● Dataset excerpts:
§ §
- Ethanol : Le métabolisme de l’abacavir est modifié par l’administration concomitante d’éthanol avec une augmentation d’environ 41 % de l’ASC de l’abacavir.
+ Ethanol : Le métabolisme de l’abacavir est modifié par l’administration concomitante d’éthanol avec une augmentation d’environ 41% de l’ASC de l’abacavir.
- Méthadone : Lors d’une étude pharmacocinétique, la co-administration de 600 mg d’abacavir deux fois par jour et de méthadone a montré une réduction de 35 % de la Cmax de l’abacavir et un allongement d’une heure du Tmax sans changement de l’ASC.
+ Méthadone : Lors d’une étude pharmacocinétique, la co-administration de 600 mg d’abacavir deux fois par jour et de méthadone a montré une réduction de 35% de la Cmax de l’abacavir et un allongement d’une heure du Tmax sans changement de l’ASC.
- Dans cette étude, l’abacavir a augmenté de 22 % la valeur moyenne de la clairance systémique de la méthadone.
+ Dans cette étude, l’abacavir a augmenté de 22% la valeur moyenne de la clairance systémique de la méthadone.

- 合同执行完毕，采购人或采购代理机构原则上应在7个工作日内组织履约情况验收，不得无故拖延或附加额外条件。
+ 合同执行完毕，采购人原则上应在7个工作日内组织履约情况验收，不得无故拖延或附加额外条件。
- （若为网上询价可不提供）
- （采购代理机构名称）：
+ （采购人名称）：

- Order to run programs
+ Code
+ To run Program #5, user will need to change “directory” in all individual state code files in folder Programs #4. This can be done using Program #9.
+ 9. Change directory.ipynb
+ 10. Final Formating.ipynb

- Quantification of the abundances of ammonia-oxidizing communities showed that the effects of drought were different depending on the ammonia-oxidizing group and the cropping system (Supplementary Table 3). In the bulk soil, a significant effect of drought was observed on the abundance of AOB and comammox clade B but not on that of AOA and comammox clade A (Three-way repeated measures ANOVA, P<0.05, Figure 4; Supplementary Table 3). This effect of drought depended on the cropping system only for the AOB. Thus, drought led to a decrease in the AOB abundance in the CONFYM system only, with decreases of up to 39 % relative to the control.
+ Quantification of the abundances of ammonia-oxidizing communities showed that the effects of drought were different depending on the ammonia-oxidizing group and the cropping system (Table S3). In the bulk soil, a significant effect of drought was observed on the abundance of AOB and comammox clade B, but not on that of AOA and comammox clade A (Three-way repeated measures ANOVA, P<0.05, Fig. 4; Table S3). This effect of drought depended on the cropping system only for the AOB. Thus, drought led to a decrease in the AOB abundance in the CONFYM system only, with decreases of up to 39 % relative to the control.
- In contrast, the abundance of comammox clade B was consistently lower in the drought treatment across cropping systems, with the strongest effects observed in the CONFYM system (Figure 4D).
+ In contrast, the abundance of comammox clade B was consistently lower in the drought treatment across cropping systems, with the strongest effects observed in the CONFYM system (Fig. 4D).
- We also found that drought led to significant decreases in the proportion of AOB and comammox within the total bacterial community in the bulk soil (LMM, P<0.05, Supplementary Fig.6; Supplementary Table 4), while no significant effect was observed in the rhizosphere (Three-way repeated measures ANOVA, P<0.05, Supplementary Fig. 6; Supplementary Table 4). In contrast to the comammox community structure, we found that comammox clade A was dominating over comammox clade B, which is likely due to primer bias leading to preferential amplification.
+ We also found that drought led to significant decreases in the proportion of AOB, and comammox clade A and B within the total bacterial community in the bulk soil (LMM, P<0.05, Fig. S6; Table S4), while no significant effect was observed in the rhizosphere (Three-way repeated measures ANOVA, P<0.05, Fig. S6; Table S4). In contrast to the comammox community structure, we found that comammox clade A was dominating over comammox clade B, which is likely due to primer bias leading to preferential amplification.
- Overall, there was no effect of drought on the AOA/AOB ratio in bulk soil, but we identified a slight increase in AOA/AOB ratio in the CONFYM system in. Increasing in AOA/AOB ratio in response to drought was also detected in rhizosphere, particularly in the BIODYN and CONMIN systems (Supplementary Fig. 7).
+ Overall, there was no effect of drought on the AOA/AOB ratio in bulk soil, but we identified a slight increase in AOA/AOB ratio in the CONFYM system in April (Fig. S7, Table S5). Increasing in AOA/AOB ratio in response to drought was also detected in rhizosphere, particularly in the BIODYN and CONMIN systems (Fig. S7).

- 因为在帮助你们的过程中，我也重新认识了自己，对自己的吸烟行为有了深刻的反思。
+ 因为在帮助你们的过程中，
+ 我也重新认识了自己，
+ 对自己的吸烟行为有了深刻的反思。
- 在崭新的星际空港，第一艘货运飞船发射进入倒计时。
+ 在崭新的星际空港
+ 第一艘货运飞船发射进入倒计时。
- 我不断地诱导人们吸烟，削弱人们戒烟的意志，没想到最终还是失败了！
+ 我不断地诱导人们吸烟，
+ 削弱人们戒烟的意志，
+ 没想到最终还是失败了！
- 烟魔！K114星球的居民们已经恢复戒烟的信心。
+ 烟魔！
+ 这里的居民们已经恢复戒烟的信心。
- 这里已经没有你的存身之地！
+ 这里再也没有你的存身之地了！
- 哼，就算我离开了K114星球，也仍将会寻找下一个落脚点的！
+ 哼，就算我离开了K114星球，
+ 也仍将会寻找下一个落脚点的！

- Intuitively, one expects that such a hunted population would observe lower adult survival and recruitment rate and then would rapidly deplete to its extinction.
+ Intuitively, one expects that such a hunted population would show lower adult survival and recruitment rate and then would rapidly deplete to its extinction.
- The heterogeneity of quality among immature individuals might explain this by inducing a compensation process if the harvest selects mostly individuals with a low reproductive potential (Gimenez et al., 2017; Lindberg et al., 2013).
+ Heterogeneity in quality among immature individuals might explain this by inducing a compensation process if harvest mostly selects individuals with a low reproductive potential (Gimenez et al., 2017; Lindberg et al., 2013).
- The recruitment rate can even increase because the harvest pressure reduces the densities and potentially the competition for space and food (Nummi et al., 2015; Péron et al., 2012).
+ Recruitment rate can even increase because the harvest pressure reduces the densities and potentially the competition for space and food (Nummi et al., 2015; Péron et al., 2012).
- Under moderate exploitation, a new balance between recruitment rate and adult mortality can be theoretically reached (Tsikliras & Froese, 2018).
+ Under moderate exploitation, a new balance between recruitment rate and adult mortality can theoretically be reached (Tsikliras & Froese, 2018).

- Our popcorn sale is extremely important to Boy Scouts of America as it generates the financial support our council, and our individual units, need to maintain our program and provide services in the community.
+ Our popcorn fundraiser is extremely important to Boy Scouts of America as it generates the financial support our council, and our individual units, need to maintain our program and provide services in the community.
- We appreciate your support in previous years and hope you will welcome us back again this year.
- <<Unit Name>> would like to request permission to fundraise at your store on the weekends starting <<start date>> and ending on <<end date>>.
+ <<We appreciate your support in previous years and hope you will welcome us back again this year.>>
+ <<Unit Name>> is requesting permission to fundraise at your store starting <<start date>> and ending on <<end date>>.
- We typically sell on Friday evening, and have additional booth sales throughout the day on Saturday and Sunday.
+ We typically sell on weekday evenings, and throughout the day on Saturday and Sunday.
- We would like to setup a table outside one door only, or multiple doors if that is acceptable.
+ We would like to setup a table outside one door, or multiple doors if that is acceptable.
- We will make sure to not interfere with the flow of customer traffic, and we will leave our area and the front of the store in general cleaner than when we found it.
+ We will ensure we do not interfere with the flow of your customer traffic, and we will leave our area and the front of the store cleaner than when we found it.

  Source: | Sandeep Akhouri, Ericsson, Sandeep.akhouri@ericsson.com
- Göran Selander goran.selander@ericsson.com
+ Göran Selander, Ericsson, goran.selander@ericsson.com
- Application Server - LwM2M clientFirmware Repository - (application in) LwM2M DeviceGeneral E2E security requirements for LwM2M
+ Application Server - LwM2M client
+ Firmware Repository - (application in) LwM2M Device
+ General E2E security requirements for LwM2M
§ §
● What to work on: Write down, word for word, the lines above from the one containing "again this year.>>" through the one containing "- We will make", both ends included.

● Response:
+ <<We appreciate your support in previous years and hope you will welcome us back again this year.>>
+ <<Unit Name>> is requesting permission to fundraise at your store starting <<start date>> and ending on <<end date>>.
- We typically sell on Friday evening, and have additional booth sales throughout the day on Saturday and Sunday.
+ We typically sell on weekday evenings, and throughout the day on Saturday and Sunday.
- We would like to setup a table outside one door only, or multiple doors if that is acceptable.
+ We would like to setup a table outside one door, or multiple doors if that is acceptable.
- We will make sure to not interfere with the flow of customer traffic, and we will leave our area and the front of the store in general cleaner than when we found it.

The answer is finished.